Daughter of victim in Colorado airplane bombing visits site
Decades after what was called "Colorado's Worst Mass Murder" an Ohio woman has come to Colorado to visit the site where her father died.
It was Nov. 1, 1955, when a bomb brought down United Flight 629 east of Longmont and all 44 people on board were killed.
The news spread across the country and the world. Among those on board that flight from Denver to Portland was Marion Hobgood. His daughter, who later became Marian Poppelmeyer was named for him. The 31-year-old Hobgood had worked as an engineer for Philco and had been on a business trip at the time.
Conrad Hopp who still lives nearby, was right there having dinner when the explosion happened. Poppelmeyer was amazed to find him after all the years that had gone by.
"I was like, 'Oh my goodness… There's a man who was a living eyewitness, possibly first on the field.' I think I cried," she said.
Marian's mother was pregnant with her when the bombing occurred. Her mother remarried and would not talk about Marian's biological father.
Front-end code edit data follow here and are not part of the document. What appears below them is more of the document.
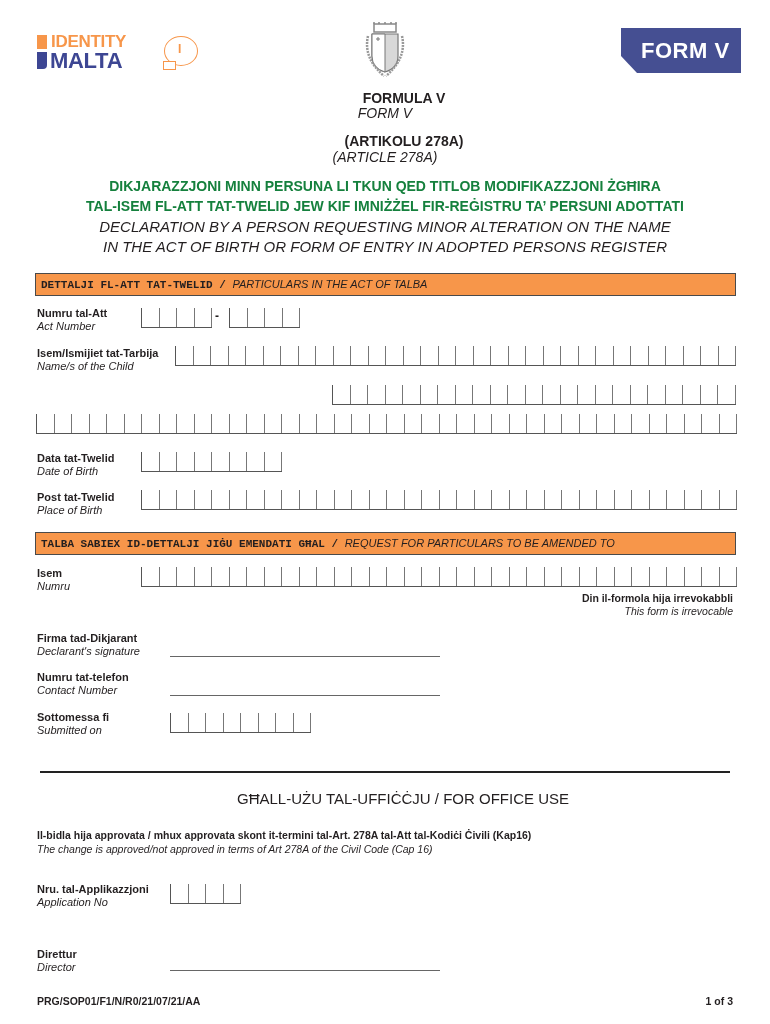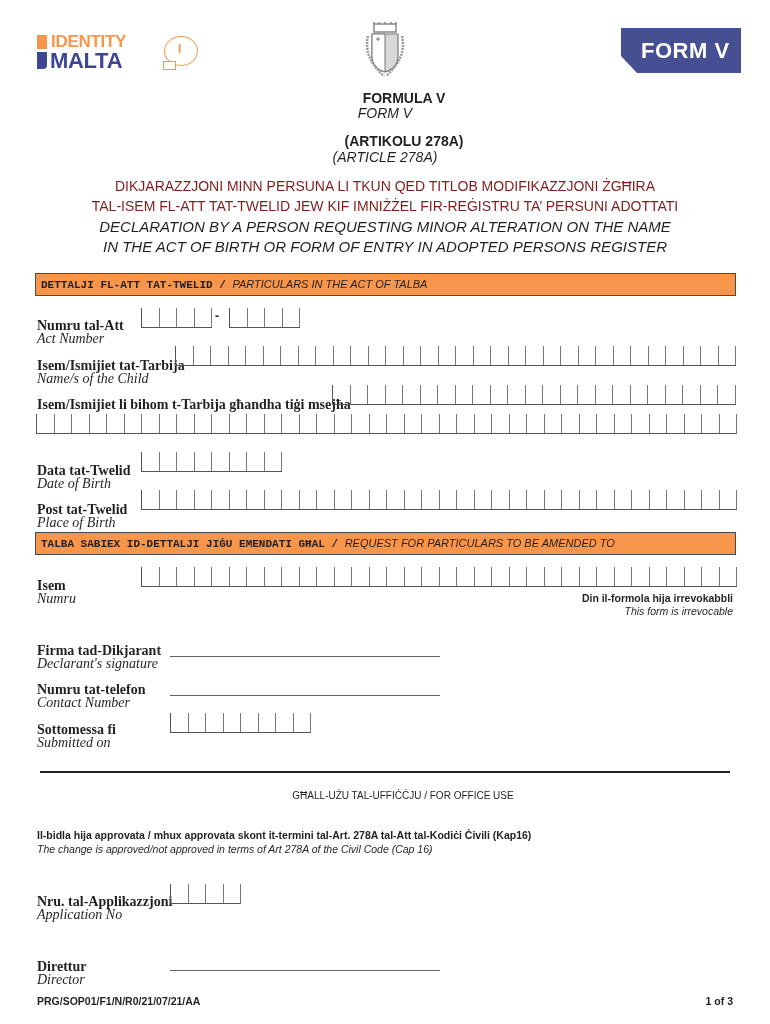--- a/index.html
+++ b/index.html
@@ -16,29 +16,29 @@
   .logo-malta { color: #3d4693; font-size: 22px; line-height: 22px; }
   .id-badge { position: absolute; border: 1.5px solid #f7964a; border-radius: 50%; }
 
   .form-tab { position: absolute; left: 621px; top: 28px; width: 120px; height: 45px; background: #454f92;
     clip-path: polygon(0 0, 100% 0, 100% 100%, 16px 100%, 0 28px); color: #fff; font-family: "Liberation Sans", sans-serif;
     font-weight: bold; font-size: 22px; line-height: 45px; padding-left: 20px; letter-spacing: 0.5px; }
 
   .center { position: absolute; left: 0; width: 770px; text-align: center; }
   .h-bold { font-family: "Liberation Sans", sans-serif; font-weight: bold; font-size: 14px; margin-left: 19px; }
   .h-it { font-family: "Liberation Sans", sans-serif; font-style: italic; font-size: 14px; color: #231f20; }
-  .title-mt { font-family: "Liberation Sans", sans-serif; font-weight: normal; font-size: 14px; line-height: 20px; color: #7f1d1d; }
+  .title-mt { font-family: "Liberation Sans", sans-serif; font-weight: bold; font-size: 14px; line-height: 20px; color: #15803d; }
   .title-en { font-family: "Liberation Sans", sans-serif; font-style: italic; font-size: 15px; line-height: 20px; color: #231f20; }
 
   .section-head { position: absolute; left: 35px; width: 701px; height: 23px; background: #f7964a; border: 1px solid #4a4a4a;
     font-family: "Liberation Sans", sans-serif; font-size: 11px; line-height: 21px; padding-left: 5px; color: #231f20; }
   .section-head .mt { font-weight: bold; font-family: Liberation Mono, monospace; }
   .section-head .en { font-style: italic; }
 
-  .lbl { position: absolute; left: 37px; font-family: Liberation Serif, serif; font-size: 14px; line-height: 13px; color: #231f20; margin-top: 12px; }
+  .lbl { position: absolute; left: 37px; font-family: Liberation Sans, sans-serif; font-size: 11px; line-height: 13px; color: #231f20; }
   .lbl .mt { font-weight: bold; display: block; }
   .lbl .en { font-style: italic; display: block; }
 
   .boxes { position: absolute; height: 20px; display: flex; border-bottom: 1.3px solid #555; border-left: 1.3px solid #555; }
   .boxes .cell { height: 100%; border-right: 1.3px solid #777; }
   .dash { position: absolute; font-family: "Liberation Sans", sans-serif; font-weight: bold; font-size: 12px; }
 
   .line { position: absolute; height: 1px; background: #666; }
   .hr { position: absolute; left: 40px; width: 690px; height: 2px; background: #222; }
 
@@ -134,21 +134,20 @@
     <div class="cell" style="width: 17.5px;"></div>
     <div class="cell" style="width: 17.5px;"></div>
     <div class="cell" style="width: 17.5px;"></div>
     <div class="cell" style="width: 17.5px;"></div>
     <div class="cell" style="width: 17.5px;"></div>
     <div class="cell" style="width: 17.5px;"></div>
     <div class="cell" style="width: 17.5px;"></div>
   </div>
 
 <div class="lbl" style="top:386px;">
-  <span class="mt">Isem/Ismijiet li bihom t-Tarbija għandha tiġi msejħa</span>
 </div>
 <div class="boxes" style="left:332px;top:385px;">
     <div class="cell" style="width: 17.5px;"></div>
     <div class="cell" style="width: 17.5px;"></div>
     <div class="cell" style="width: 17.5px;"></div>
     <div class="cell" style="width: 17.5px;"></div>
     <div class="cell" style="width: 17.5px;"></div>
     <div class="cell" style="width: 17.5px;"></div>
     <div class="cell" style="width: 17.5px;"></div>
     <div class="cell" style="width: 17.5px;"></div>
@@ -337,21 +336,21 @@
     <div class="cell" style="width: 17.5px;"></div>
     <div class="cell" style="width: 17.5px;"></div>
     <div class="cell" style="width: 17.5px;"></div>
     <div class="cell" style="width: 17.5px;"></div>
     <div class="cell" style="width: 17.5px;"></div>
     <div class="cell" style="width: 17.5px;"></div>
   </div>
 
 <div class="hr" style="top:771px;"></div>
 
-<div class="center" style="top:790px;font-family:'Liberation Sans',sans-serif;font-size:10px;padding-left:36px;">GĦALL-UŻU TAL-UFFIĊĊJU  /  FOR OFFICE USE</div>
+<div class="center" style="top:790px;font-family:'Liberation Sans',sans-serif;font-size:15px;padding-left:36px;">GĦALL-UŻU TAL-UFFIĊĊJU  /  FOR OFFICE USE</div>
 
 <div class="small bold" style="left:37px;top:829px;font-weight:bold;">Il-bidla hija approvata / mhux approvata skont it-termini tal-Art. 278A tal-Att tal-Kodiċi Ċivili (Kap16)</div>
 <div class="small it" style="left:37px;top:843px;">The change is approved/not approved in terms of Art 278A of the Civil Code (Cap 16)</div>
 
 <div class="lbl" style="top:883px;">
   <span class="mt">Nru. tal-Applikazzjoni</span>
   <span class="en">Application No</span>
 </div>
 <div class="boxes" style="left:170px;top:884px;">
     <div class="cell" style="width: 17.5px;"></div>

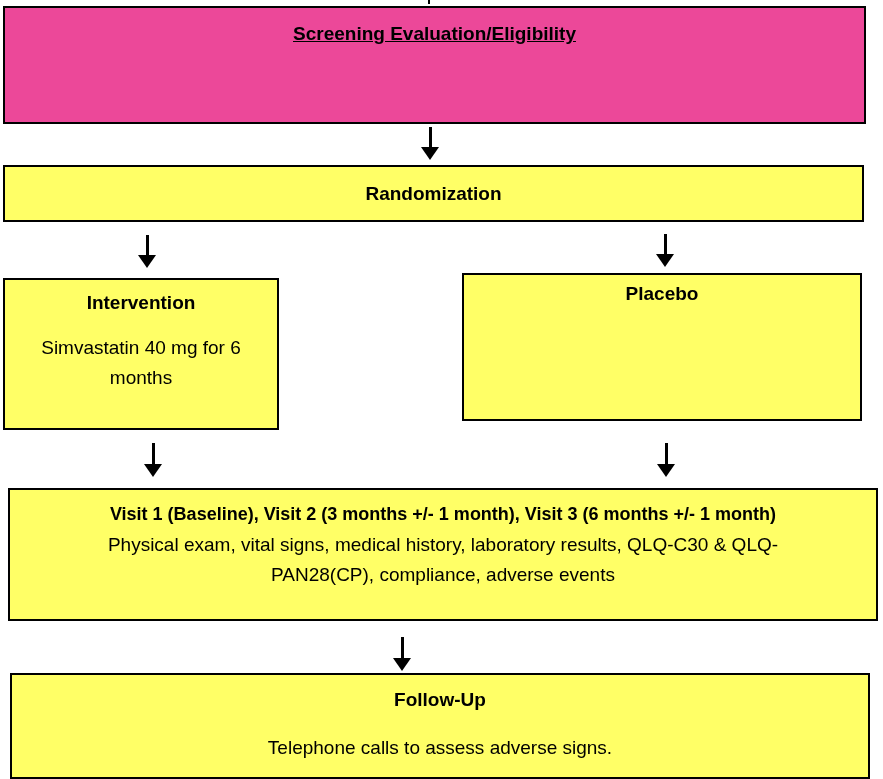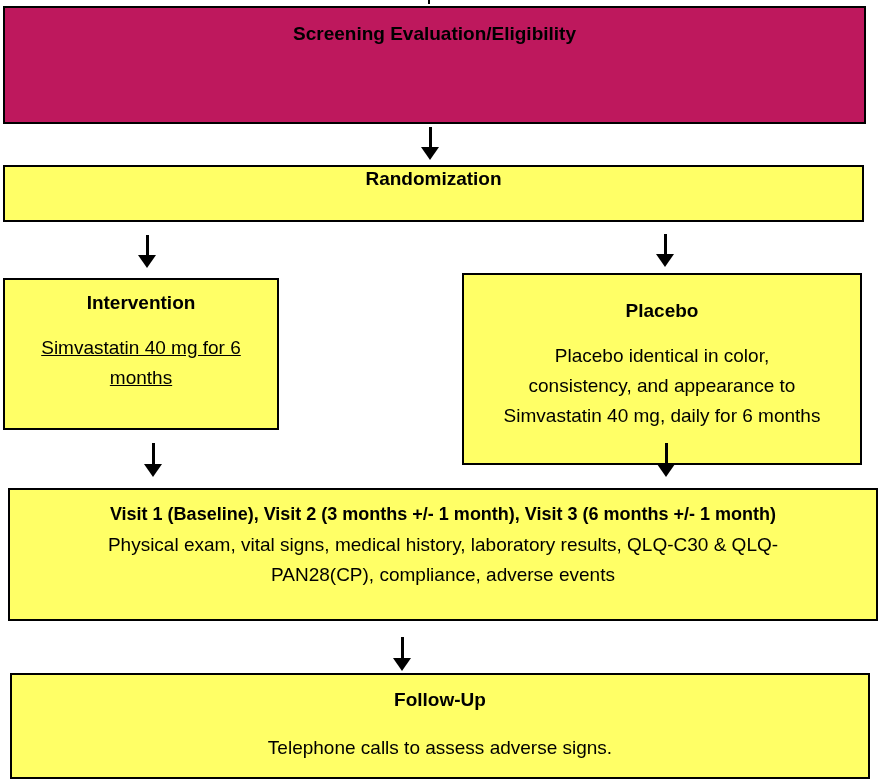--- a/index.html
+++ b/index.html
@@ -15,34 +15,35 @@
     font-family: "Liberation Sans", sans-serif;
     color: #000000;
     overflow: hidden;
   }
   .box {
     position: absolute;
     box-sizing: border-box;
     border: 2px solid #000000;
     text-align: center;
   }
-  .box.blue { background: #be185d; }
+  .box.blue { background: #ec4899; text-decoration: underline; }
   .box.yellow { background: #FFFF66; }
   .box .title {
     font-weight: bold;
     font-size: 19px;
     line-height: 23px;
   }
   .box .body {
     font-size: 19px;
     line-height: 30px;
     white-space: pre-line;
   }
   .box.center-v {
     display: flex;
+    align-items: center;
     justify-content: center;
   }
   .arrow {
     position: absolute;
     width: 18px;
     display: flex;
     flex-direction: column;
     align-items: center;
   }
   .arrow .stem {
@@ -59,22 +60,22 @@
   }
   .tick {
     position: absolute;
     background: #000000;
   }
   
   #box-screening   { left: 3px;   top: 6px;   width: 863px; height: 118px; padding-top: 14px; }
   #box-screening .body { margin-top: 21px; }
   #box-randomization { left: 3px; top: 165px; width: 861px; height: 57px; }
   #box-intervention { left: 3px;  top: 278px; width: 276px; height: 152px; padding-top: 11px; }
-  #box-intervention .body { margin-top: 19px; text-decoration: underline; }
-  #box-placebo     { left: 462px; top: 273px; width: 400px; height: 192px; padding-top: 24px; }
+  #box-intervention .body { margin-top: 19px; }
+  #box-placebo     { left: 462px; top: 273px; width: 400px; height: 148px; padding-top: 7px; }
   #box-placebo .body { margin-top: 19px; }
   #box-visits      { left: 8px;   top: 488px; width: 870px; height: 133px; padding-top: 13px; }
   #box-visits .title { font-size: 18px; }
   #box-visits .body { margin-top: 4px; }
   #box-followup    { left: 10px;  top: 673px; width: 860px; height: 106px; padding-top: 13px; }
   #box-followup .body { margin-top: 22px; }
 
   #arrow-1 { left: 421px; top: 127px; height: 33px; }
   #arrow-2 { left: 138px; top: 235px; height: 33px; }
   #arrow-3 { left: 656px; top: 234px; height: 33px; }
@@ -115,23 +116,20 @@
   </div>
 
   <div class="box yellow" id="box-intervention">
     <div class="title">Intervention</div>
     <div class="body">Simvastatin 40 mg for 6
 months</div>
   </div>
 
   <div class="box yellow" id="box-placebo">
     <div class="title">Placebo</div>
-    <div class="body">Placebo identical in color,
-consistency, and appearance to
-Simvastatin 40 mg, daily for 6 months</div>
   </div>
 
   <div class="arrow" id="arrow-4">
     <div class="stem"></div>
     <div class="head"></div>
   </div>
 
   <div class="arrow" id="arrow-5">
     <div class="stem"></div>
     <div class="head"></div>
But she was determined to find out everything including meeting someone who helped with the victims. Poppelmeyer wanted to express her gratitude to the people of Longmont and Weld county who had assisted the efforts following the crash.
For Hopp, meeting the daughter of a victim was a big moment.
"It's changed my whole perspective because my thoughts throughout the years have been for the victims on the planes, but now I think about the families who have suffered," he said.
Marian had come from Ohio with a request: to see the field where the plane's debris came down.
It's spread across a mile east of Longmont. She now walked where her father had died reflecting, "I think it's hard to imagine all of the chaos and where the bodies were thrown and where my dad was."
What happened here was the work of man Jack Graham of Denver who placed dynamite and a timer on the United flight to kill his mother for insurance money. Graham had purchased insurance for his mother at Stapleton Airport.
Investigations by the FBI and Civil Aeronautics Board led to his arrest. He was put to death after a trial.
"I didn't want to forgive him… I couldn't even say his name."
But through a spiritual awakening, she now forgives the man who took the life of her father and 43 others so many years ago.
Her journey to learn about her father is recounted in a book titled, "Finding My Father."